#### Source data

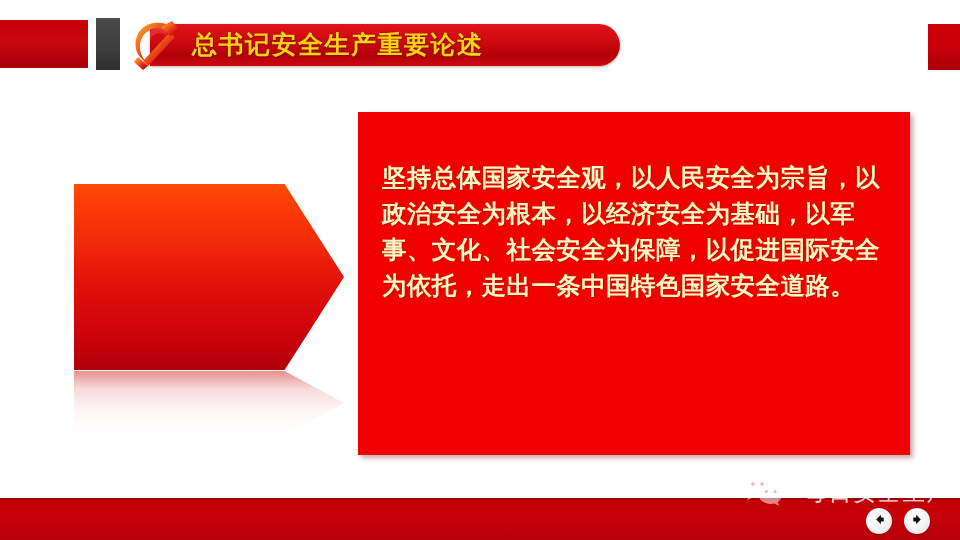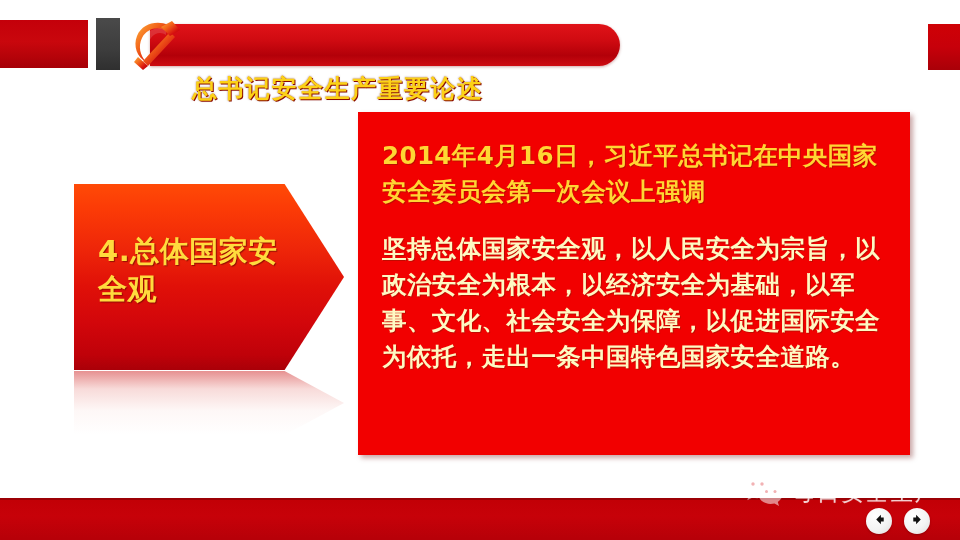--- a/index.html
+++ b/index.html
@@ -50,21 +50,20 @@
     left: 192px;
     top: 25px;
     height: 40px;
     line-height: 40px;
     font-size: 25px;
     font-weight: bold;
     color: #fcd117;
     letter-spacing: 1.5px;
     text-shadow: 1px 1px 0 #8a0b00, 0 0 2px rgba(90,0,0,0.6);
     white-space: nowrap;
-    margin-top: 44px;
   }
   .party-emblem {
     position: absolute;
     left: 128px;
     top: 17px;
     width: 56px;
     height: 54px;
   }
   .header-right-block {
     position: absolute;
@@ -192,21 +191,21 @@
     align-items: center;
     pointer-events: none;
   }
   .wechat-icon {
     width: 42px;
     height: 38px;
     flex: 0 0 auto;
     opacity: 0.62;
   }
   .watermark-text {
-    margin-left: 8px;
+    margin-left: 20px;
     font-size: 23px;
     color: rgba(255,255,255,0.72);
     letter-spacing: 1.5px;
     font-weight: normal;
     white-space: nowrap;
     text-shadow: 0 0 1px rgba(255,255,255,0.4);
   }
 
   
   .nav-buttons {
@@ -260,25 +259,23 @@
   </div>
 
   <div class="header-banner-title">总书记安全生产重要论述</div>
 
   <div class="header-right-block"></div>
 
   <div class="arrow-reflection"></div>
   <div class="arrow-wrap">
     <div class="arrow-glow"></div>
     <div class="arrow-shape"></div>
-    <div class="arrow-text">4.总体国家安全观</div>
   </div>
 
   <div class="content-box">
-    <div class="content-heading">2014年4月16日，习近平总书记在中央国家安全委员会第一次会议上强调</div>
     <div class="content-body">坚持总体国家安全观，以人民安全为宗旨，以政治安全为根本，以经济安全为基础，以军事、文化、社会安全为保障，以促进国际安全为依托，走出一条中国特色国家安全道路。</div>
   </div>
 
   <div class="footer-bar-top-edge"></div>
   <div class="footer-bar"></div>
 
   <div class="watermark">
     <div class="wechat-icon">
       <svg viewBox="0 0 42 38" width="42" height="38">
         <g fill="#ffffff" opacity="0.85">

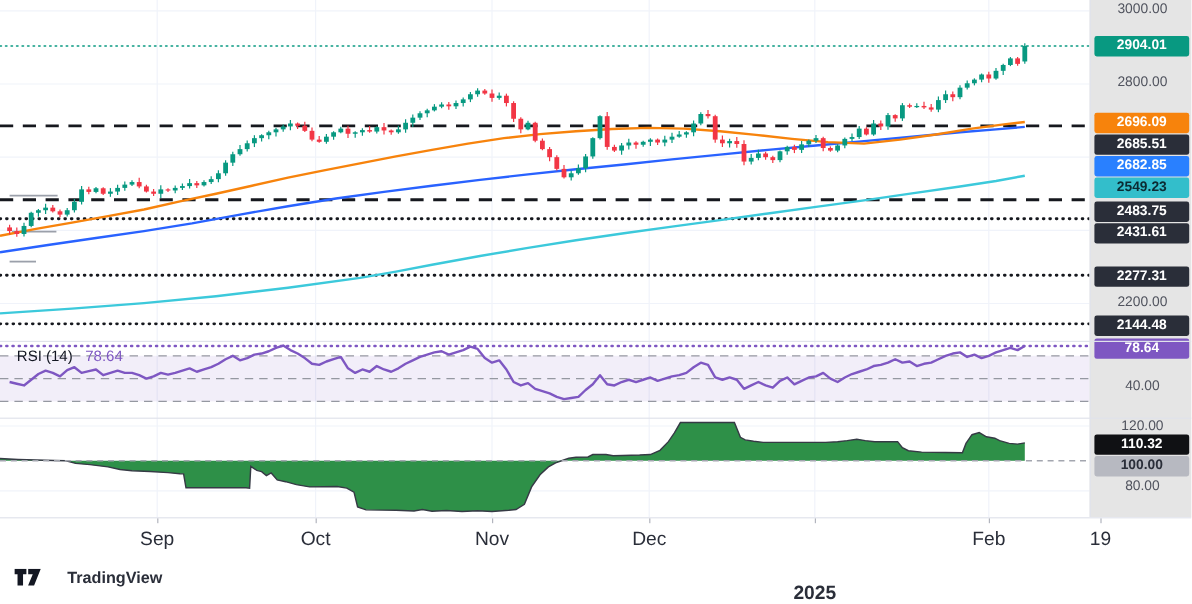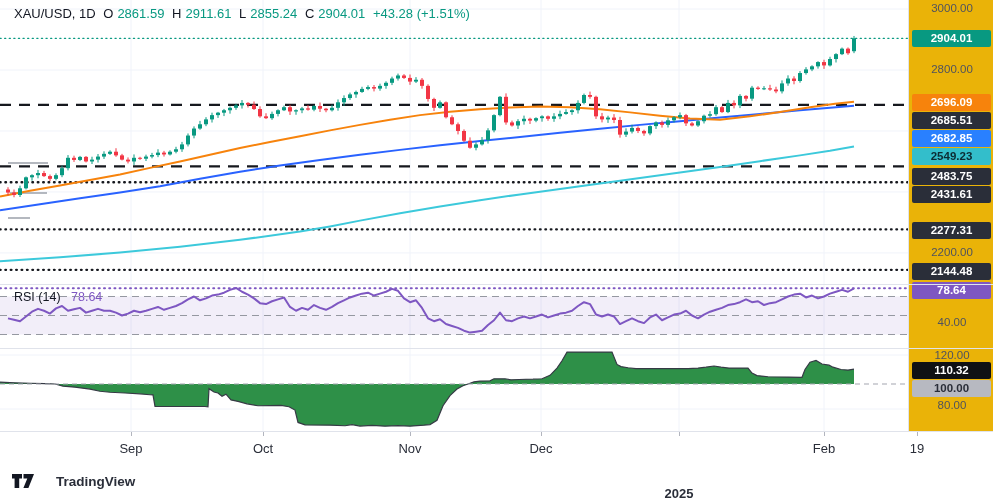--- a/index.html
+++ b/index.html
@@ -7,26 +7,26 @@
         font-family:"Liberation Sans",sans-serif;overflow:hidden;}
   .plot{position:absolute;left:0;top:0;width:908px;height:431px;}
   .hdr{position:absolute;z-index:6;white-space:nowrap;color:#131722;}
   .hdr1{left:14px;top:6px;font-size:13px;}
   .hdr2{left:14px;top:30px;font-size:12.5px;}
   .hdr span{margin-right:4px;}
   .vals span{margin-right:7px;}
   .pane-label{position:absolute;z-index:6;font-size:12.5px;color:#131722;white-space:nowrap;}
   .rsi-label{left:14px;top:290px;}
   .sent-label{left:14px;top:352px;}
-  .price-axis{position:absolute;left:908px;top:0;width:85px;height:431px;background:#eab308;border-left:1px solid #E0E3EB;}
+  .price-axis{position:absolute;left:908px;top:0;width:85px;height:431px;background:#e5e5e5;border-left:1px solid #E0E3EB;}
   .axis-tick{position:absolute;left:4px;width:78px;text-align:center;font-size:11.5px;color:#50535E;}
   .axis-badge{position:absolute;left:3px;width:79px;height:17px;line-height:17px;text-align:center;
               font-size:11.5px;font-weight:700;border-radius:2px;}
   .time-axis{position:absolute;left:0;top:431px;width:993px;height:31px;background:#fff;border-top:1px solid #E0E3EB;}
-  .time-label{position:absolute;top:9px;font-size:13px;color:#2A2E39;transform:translateX(-50%);white-space:nowrap;}
+  .time-label{position:absolute;top:9px;font-size:16px;color:#2A2E39;transform:translateX(-50%);white-space:nowrap;}
   .time-label.bold{font-weight:700;}
   .time-tick{position:absolute;top:0;width:1px;height:4px;background:#B2B5BE;}
   .separator{position:absolute;left:0;width:993px;height:1px;background:#E0E3EB;z-index:4;}
   .logo{position:absolute;left:12px;top:474px;display:flex;align-items:center;gap:21px;z-index:6;}
   .logo-text{font-size:13.5px;font-weight:600;color:#2A2E39;}
 </style>
 </head>
 <body>
 
 <div class="wrap">
@@ -350,28 +350,20 @@
         <rect x="852" y="38.2896341463414" width="4" height="12.932926829268311" fill="#089981"></rect>
         <line x1="0" y1="38.2896341463414" x2="908" y2="38.2896341463414" stroke="#089981" stroke-width="1.3" stroke-dasharray="1.2,3.4" stroke-linecap="round"></line>
         <path d="M8,318.35L14,319.775L20,321.2L26,316.45L32,311.7L38,308.85L44,310.75L50,313.6L56,308.375L62,306L68,310.75L74,309.325L80,307.9L86,312.65L92,310.75L98,308.85L104,310.75L110,310.75L116,312.65L122,315.5L128,313.6L134,310.75L140,312.175L146,310.75L152,308.85L158,306.95L164,309.8L170,307.9L176,306L182,303.15L188,299.35L194,296.5L200,300.3L206,298.4L212,295.55L218,294.6L224,292.7L230,289.85L236,287.95L242,291.75L248,294.6L254,298.4L260,303.15L266,304.1L272,301.25L278,299.35L284,297.45L290,306.95L296,310.75L302,307.9L308,309.8L314,305.05L320,307.9L326,309.8L332,306.95L338,303.15L344,300.3L350,297.45L356,295.55L362,293.65L368,292.7L374,295.55L380,293.65L386,291.75L392,288.9L398,290.8L404,298.4L410,302.2L416,300.3L422,307.9L428,318.35L434,321.2L440,319.3L446,324.05L452,325.95L458,327.85L464,330.7L470,332.6L476,331.65L482,330.7L488,325L494,320.25L500,312.65L506,320.25L512,321.2L518,318.35L524,316.45L530,318.35L536,316.45L542,314.55L548,317.4L554,315.5L560,313.6L566,312.65L572,310.75L578,306L584,302.2L590,304.1L596,314.55L602,316.45L608,314.55L614,316.45L620,324.05L626,321.2L632,318.35L638,321.2L644,323.1L650,317.4L656,314.55L662,320.25L668,317.4L674,314.55L680,313.6L686,310.75L692,315.5L698,318.35L704,314.55L710,311.7L716,309.8L722,307.9L728,305.05L734,304.1L740,302.2L746,299.35L752,302.2L758,301.25L764,305.05L770,303.15L776,302.2L782,299.35L788,296.5L794,294.6L800,293.65L806,297.45L812,295.55L818,298.4L824,296.5L830,293.65L836,291.75L842,289.85L848,291.75L854,288.29200000000003" fill="none" stroke="#7E57C2" stroke-width="2" stroke-linejoin="round"></path>
         <line x1="0" y1="288.29200000000003" x2="908" y2="288.29200000000003" stroke="#7E57C2" stroke-width="2" stroke-dasharray="1,4.2" stroke-linecap="round"></line>
       </svg>
   </div>
 
   <div class="separator" style="top:284px"></div>
   <div class="separator" style="top:348px"></div>
 
-  <div class="hdr hdr1">
-    <span>XAU/USD, 1D</span>
-    <span><span>O</span><span style="margin: 0px; color: rgb(8, 153, 129);">2861.59</span></span>
-    <span><span>H</span><span style="margin: 0px; color: rgb(8, 153, 129);">2911.61</span></span>
-    <span><span>L</span><span style="margin: 0px; color: rgb(8, 153, 129);">2855.24</span></span>
-    <span><span>C</span><span style="margin: 0px; color: rgb(8, 153, 129);">2904.01</span></span>
-    <span style="color: rgb(8, 153, 129);">+43.28 (+1.51%)</span>
-  </div>
 
 
   <div class="pane-label rsi-label vals">
     <span>RSI (14)</span>
     <span style="color: rgb(126, 87, 194);">78.64</span>
   </div>
 
 
   <div class="price-axis">
       <div class="axis-tick" style="top: 2px;">3000.00</div>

########

| What needs to be done |
Could you return the whole listing exactly, with every picture removed?

| Written solution |
--- a/index.html
+++ b/index.html
@@ -50,21 +50,20 @@
     left: 192px;
     top: 25px;
     height: 40px;
     line-height: 40px;
     font-size: 25px;
     font-weight: bold;
     color: #fcd117;
     letter-spacing: 1.5px;
     text-shadow: 1px 1px 0 #8a0b00, 0 0 2px rgba(90,0,0,0.6);
     white-space: nowrap;
-    margin-top: 44px;
   }
   .party-emblem {
     position: absolute;
     left: 128px;
     top: 17px;
     width: 56px;
     height: 54px;
   }
   .header-right-block {
     position: absolute;
@@ -192,21 +191,21 @@
     align-items: center;
     pointer-events: none;
   }
   .wechat-icon {
     width: 42px;
     height: 38px;
     flex: 0 0 auto;
     opacity: 0.62;
   }
   .watermark-text {
-    margin-left: 8px;
+    margin-left: 20px;
     font-size: 23px;
     color: rgba(255,255,255,0.72);
     letter-spacing: 1.5px;
     font-weight: normal;
     white-space: nowrap;
     text-shadow: 0 0 1px rgba(255,255,255,0.4);
   }
 
   
   .nav-buttons {
@@ -260,25 +259,23 @@
   </div>
 
   <div class="header-banner-title">总书记安全生产重要论述</div>
 
   <div class="header-right-block"></div>
 
   <div class="arrow-reflection"></div>
   <div class="arrow-wrap">
     <div class="arrow-glow"></div>
     <div class="arrow-shape"></div>
-    <div class="arrow-text">4.总体国家安全观</div>
   </div>
 
   <div class="content-box">
-    <div class="content-heading">2014年4月16日，习近平总书记在中央国家安全委员会第一次会议上强调</div>
     <div class="content-body">坚持总体国家安全观，以人民安全为宗旨，以政治安全为根本，以经济安全为基础，以军事、文化、社会安全为保障，以促进国际安全为依托，走出一条中国特色国家安全道路。</div>
   </div>
 
   <div class="footer-bar-top-edge"></div>
   <div class="footer-bar"></div>
 
   <div class="watermark">
     <div class="wechat-icon">
       <svg viewBox="0 0 42 38" width="42" height="38">
         <g fill="#ffffff" opacity="0.85">

--- a/index.html
+++ b/index.html
@@ -7,26 +7,26 @@
         font-family:"Liberation Sans",sans-serif;overflow:hidden;}
   .plot{position:absolute;left:0;top:0;width:908px;height:431px;}
   .hdr{position:absolute;z-index:6;white-space:nowrap;color:#131722;}
   .hdr1{left:14px;top:6px;font-size:13px;}
   .hdr2{left:14px;top:30px;font-size:12.5px;}
   .hdr span{margin-right:4px;}
   .vals span{margin-right:7px;}
   .pane-label{position:absolute;z-index:6;font-size:12.5px;color:#131722;white-space:nowrap;}
   .rsi-label{left:14px;top:290px;}
   .sent-label{left:14px;top:352px;}
-  .price-axis{position:absolute;left:908px;top:0;width:85px;height:431px;background:#eab308;border-left:1px solid #E0E3EB;}
+  .price-axis{position:absolute;left:908px;top:0;width:85px;height:431px;background:#e5e5e5;border-left:1px solid #E0E3EB;}
   .axis-tick{position:absolute;left:4px;width:78px;text-align:center;font-size:11.5px;color:#50535E;}
   .axis-badge{position:absolute;left:3px;width:79px;height:17px;line-height:17px;text-align:center;
               font-size:11.5px;font-weight:700;border-radius:2px;}
   .time-axis{position:absolute;left:0;top:431px;width:993px;height:31px;background:#fff;border-top:1px solid #E0E3EB;}
-  .time-label{position:absolute;top:9px;font-size:13px;color:#2A2E39;transform:translateX(-50%);white-space:nowrap;}
+  .time-label{position:absolute;top:9px;font-size:16px;color:#2A2E39;transform:translateX(-50%);white-space:nowrap;}
   .time-label.bold{font-weight:700;}
   .time-tick{position:absolute;top:0;width:1px;height:4px;background:#B2B5BE;}
   .separator{position:absolute;left:0;width:993px;height:1px;background:#E0E3EB;z-index:4;}
   .logo{position:absolute;left:12px;top:474px;display:flex;align-items:center;gap:21px;z-index:6;}
   .logo-text{font-size:13.5px;font-weight:600;color:#2A2E39;}
 </style>
 </head>
 <body>
 
 <div class="wrap">
@@ -350,28 +350,20 @@
         <rect x="852" y="38.2896341463414" width="4" height="12.932926829268311" fill="#089981"></rect>
         <line x1="0" y1="38.2896341463414" x2="908" y2="38.2896341463414" stroke="#089981" stroke-width="1.3" stroke-dasharray="1.2,3.4" stroke-linecap="round"></line>
         <path d="M8,318.35L14,319.775L20,321.2L26,316.45L32,311.7L38,308.85L44,310.75L50,313.6L56,308.375L62,306L68,310.75L74,309.325L80,307.9L86,312.65L92,310.75L98,308.85L104,310.75L110,310.75L116,312.65L122,315.5L128,313.6L134,310.75L140,312.175L146,310.75L152,308.85L158,306.95L164,309.8L170,307.9L176,306L182,303.15L188,299.35L194,296.5L200,300.3L206,298.4L212,295.55L218,294.6L224,292.7L230,289.85L236,287.95L242,291.75L248,294.6L254,298.4L260,303.15L266,304.1L272,301.25L278,299.35L284,297.45L290,306.95L296,310.75L302,307.9L308,309.8L314,305.05L320,307.9L326,309.8L332,306.95L338,303.15L344,300.3L350,297.45L356,295.55L362,293.65L368,292.7L374,295.55L380,293.65L386,291.75L392,288.9L398,290.8L404,298.4L410,302.2L416,300.3L422,307.9L428,318.35L434,321.2L440,319.3L446,324.05L452,325.95L458,327.85L464,330.7L470,332.6L476,331.65L482,330.7L488,325L494,320.25L500,312.65L506,320.25L512,321.2L518,318.35L524,316.45L530,318.35L536,316.45L542,314.55L548,317.4L554,315.5L560,313.6L566,312.65L572,310.75L578,306L584,302.2L590,304.1L596,314.55L602,316.45L608,314.55L614,316.45L620,324.05L626,321.2L632,318.35L638,321.2L644,323.1L650,317.4L656,314.55L662,320.25L668,317.4L674,314.55L680,313.6L686,310.75L692,315.5L698,318.35L704,314.55L710,311.7L716,309.8L722,307.9L728,305.05L734,304.1L740,302.2L746,299.35L752,302.2L758,301.25L764,305.05L770,303.15L776,302.2L782,299.35L788,296.5L794,294.6L800,293.65L806,297.45L812,295.55L818,298.4L824,296.5L830,293.65L836,291.75L842,289.85L848,291.75L854,288.29200000000003" fill="none" stroke="#7E57C2" stroke-width="2" stroke-linejoin="round"></path>
         <line x1="0" y1="288.29200000000003" x2="908" y2="288.29200000000003" stroke="#7E57C2" stroke-width="2" stroke-dasharray="1,4.2" stroke-linecap="round"></line>
       </svg>
   </div>
 
   <div class="separator" style="top:284px"></div>
   <div class="separator" style="top:348px"></div>
 
-  <div class="hdr hdr1">
-    <span>XAU/USD, 1D</span>
-    <span><span>O</span><span style="margin: 0px; color: rgb(8, 153, 129);">2861.59</span></span>
-    <span><span>H</span><span style="margin: 0px; color: rgb(8, 153, 129);">2911.61</span></span>
-    <span><span>L</span><span style="margin: 0px; color: rgb(8, 153, 129);">2855.24</span></span>
-    <span><span>C</span><span style="margin: 0px; color: rgb(8, 153, 129);">2904.01</span></span>
-    <span style="color: rgb(8, 153, 129);">+43.28 (+1.51%)</span>
-  </div>
 
 
   <div class="pane-label rsi-label vals">
     <span>RSI (14)</span>
     <span style="color: rgb(126, 87, 194);">78.64</span>
   </div>
 
 
   <div class="price-axis">
       <div class="axis-tick" style="top: 2px;">3000.00</div>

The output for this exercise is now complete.